== Input ==
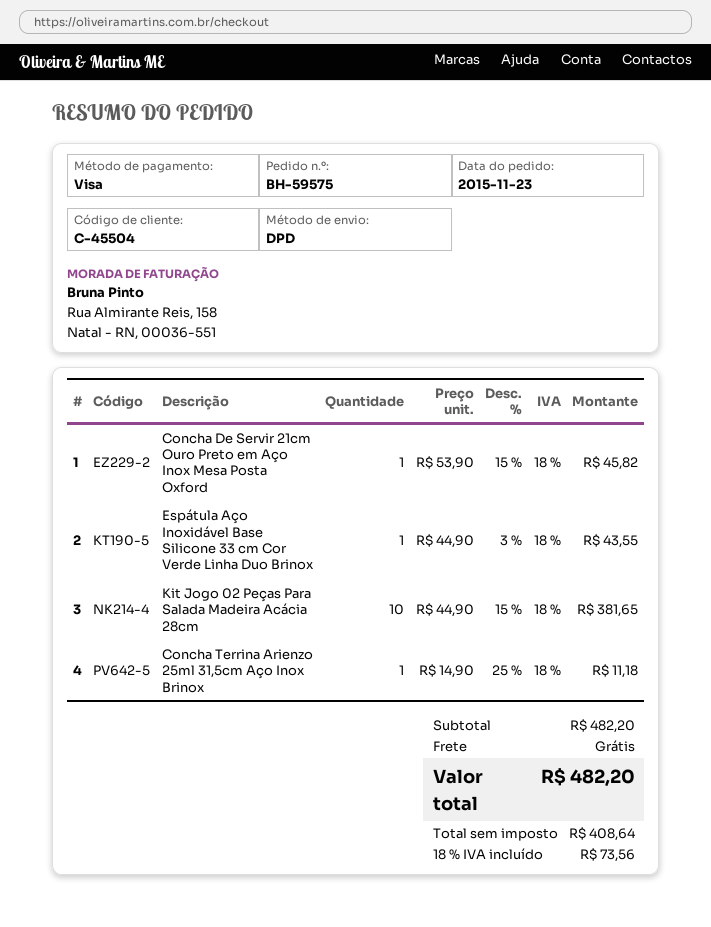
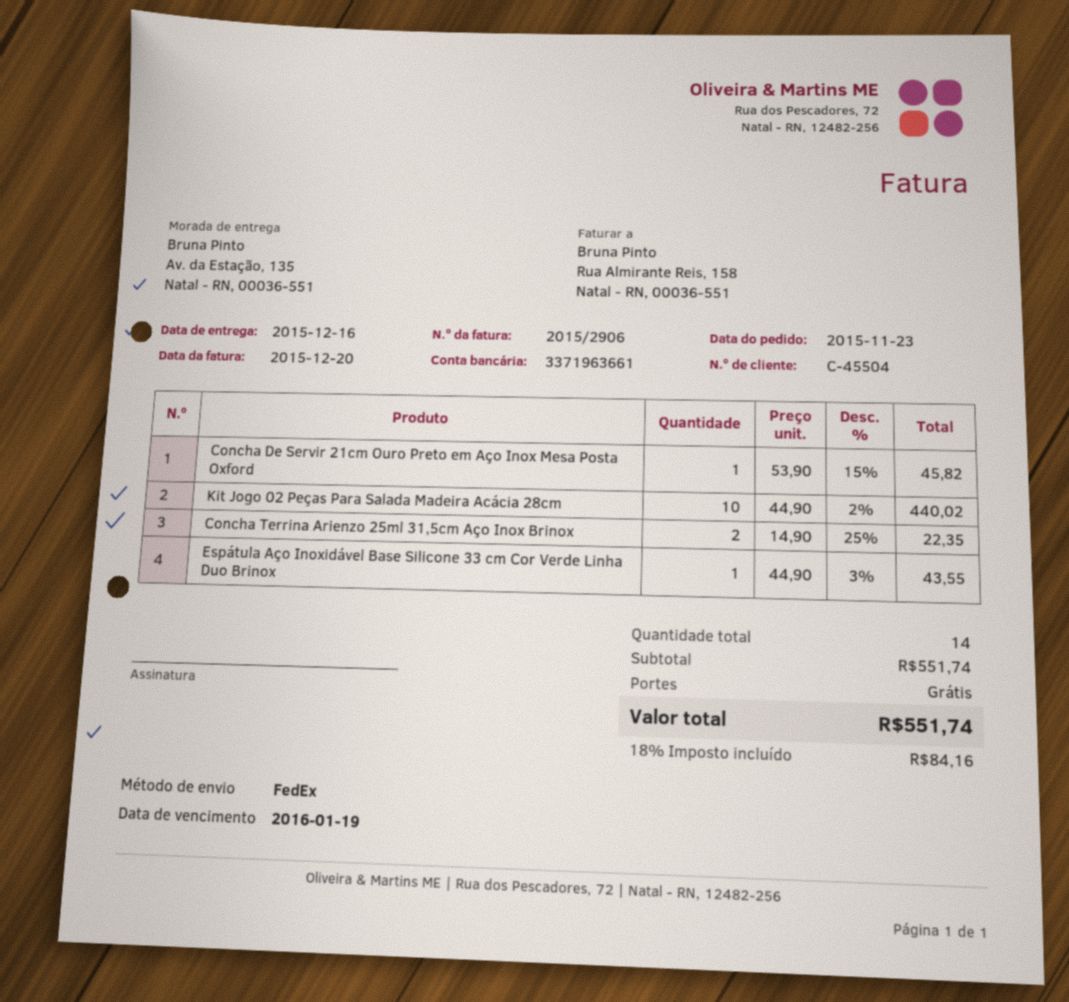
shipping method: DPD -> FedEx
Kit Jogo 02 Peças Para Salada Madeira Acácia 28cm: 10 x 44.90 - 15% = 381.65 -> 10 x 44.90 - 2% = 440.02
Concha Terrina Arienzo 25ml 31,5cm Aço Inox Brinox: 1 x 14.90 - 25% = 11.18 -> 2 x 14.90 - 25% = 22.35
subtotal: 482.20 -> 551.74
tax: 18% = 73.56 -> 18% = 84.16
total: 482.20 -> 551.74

== Your instructions ==
Your answer must be an exact copy of the records above, with no pictures included.

== Output for this exercise ==
shipping method: DPD -> FedEx
Kit Jogo 02 Peças Para Salada Madeira Acácia 28cm: 10 x 44.90 - 15% = 381.65 -> 10 x 44.90 - 2% = 440.02
Concha Terrina Arienzo 25ml 31,5cm Aço Inox Brinox: 1 x 14.90 - 25% = 11.18 -> 2 x 14.90 - 25% = 22.35
subtotal: 482.20 -> 551.74
tax: 18% = 73.56 -> 18% = 84.16
total: 482.20 -> 551.74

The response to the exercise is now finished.